In the lines below, look for "Wind". Copy each line where it appears.

----------

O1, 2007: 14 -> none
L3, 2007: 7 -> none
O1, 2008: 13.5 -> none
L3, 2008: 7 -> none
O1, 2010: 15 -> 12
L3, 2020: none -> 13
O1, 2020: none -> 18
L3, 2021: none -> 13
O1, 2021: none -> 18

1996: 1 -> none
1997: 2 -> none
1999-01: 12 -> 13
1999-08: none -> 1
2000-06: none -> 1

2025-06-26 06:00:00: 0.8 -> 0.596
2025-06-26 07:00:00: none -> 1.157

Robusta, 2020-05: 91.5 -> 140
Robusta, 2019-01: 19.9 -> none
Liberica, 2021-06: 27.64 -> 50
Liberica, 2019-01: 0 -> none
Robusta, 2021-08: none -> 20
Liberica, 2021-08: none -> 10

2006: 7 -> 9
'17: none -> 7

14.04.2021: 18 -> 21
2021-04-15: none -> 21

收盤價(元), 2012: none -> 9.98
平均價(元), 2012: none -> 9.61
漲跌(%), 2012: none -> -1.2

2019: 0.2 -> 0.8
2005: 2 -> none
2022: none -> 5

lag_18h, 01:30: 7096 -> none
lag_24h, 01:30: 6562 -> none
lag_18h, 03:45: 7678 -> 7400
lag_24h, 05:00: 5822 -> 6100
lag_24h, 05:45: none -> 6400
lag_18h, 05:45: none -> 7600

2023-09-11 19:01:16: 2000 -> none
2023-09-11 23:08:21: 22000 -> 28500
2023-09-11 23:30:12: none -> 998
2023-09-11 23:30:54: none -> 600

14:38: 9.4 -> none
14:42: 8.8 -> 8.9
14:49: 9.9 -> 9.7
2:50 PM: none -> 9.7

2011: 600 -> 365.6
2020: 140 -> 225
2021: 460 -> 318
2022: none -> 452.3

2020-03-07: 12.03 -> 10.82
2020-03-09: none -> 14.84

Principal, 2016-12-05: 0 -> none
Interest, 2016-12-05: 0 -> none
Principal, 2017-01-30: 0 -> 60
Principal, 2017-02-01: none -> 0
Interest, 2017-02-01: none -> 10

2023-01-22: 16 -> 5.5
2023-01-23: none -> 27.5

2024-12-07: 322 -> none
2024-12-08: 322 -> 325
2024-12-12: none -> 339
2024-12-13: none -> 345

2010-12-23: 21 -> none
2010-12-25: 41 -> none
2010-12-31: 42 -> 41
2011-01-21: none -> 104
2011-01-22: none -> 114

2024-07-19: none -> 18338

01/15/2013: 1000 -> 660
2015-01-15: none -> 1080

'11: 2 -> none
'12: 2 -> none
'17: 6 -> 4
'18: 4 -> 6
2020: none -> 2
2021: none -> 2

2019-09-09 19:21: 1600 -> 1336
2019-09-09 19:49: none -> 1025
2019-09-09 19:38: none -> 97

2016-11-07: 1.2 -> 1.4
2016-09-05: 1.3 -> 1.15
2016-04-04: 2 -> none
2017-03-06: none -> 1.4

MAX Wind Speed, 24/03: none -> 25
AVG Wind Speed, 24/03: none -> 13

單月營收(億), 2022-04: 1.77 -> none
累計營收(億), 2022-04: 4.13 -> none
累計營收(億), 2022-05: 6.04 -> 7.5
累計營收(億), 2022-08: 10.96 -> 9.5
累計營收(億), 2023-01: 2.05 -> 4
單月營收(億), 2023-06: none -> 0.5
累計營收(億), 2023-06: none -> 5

----------

Finished task:
MAX Wind Speed, 24/03: none -> 25
AVG Wind Speed, 24/03: none -> 13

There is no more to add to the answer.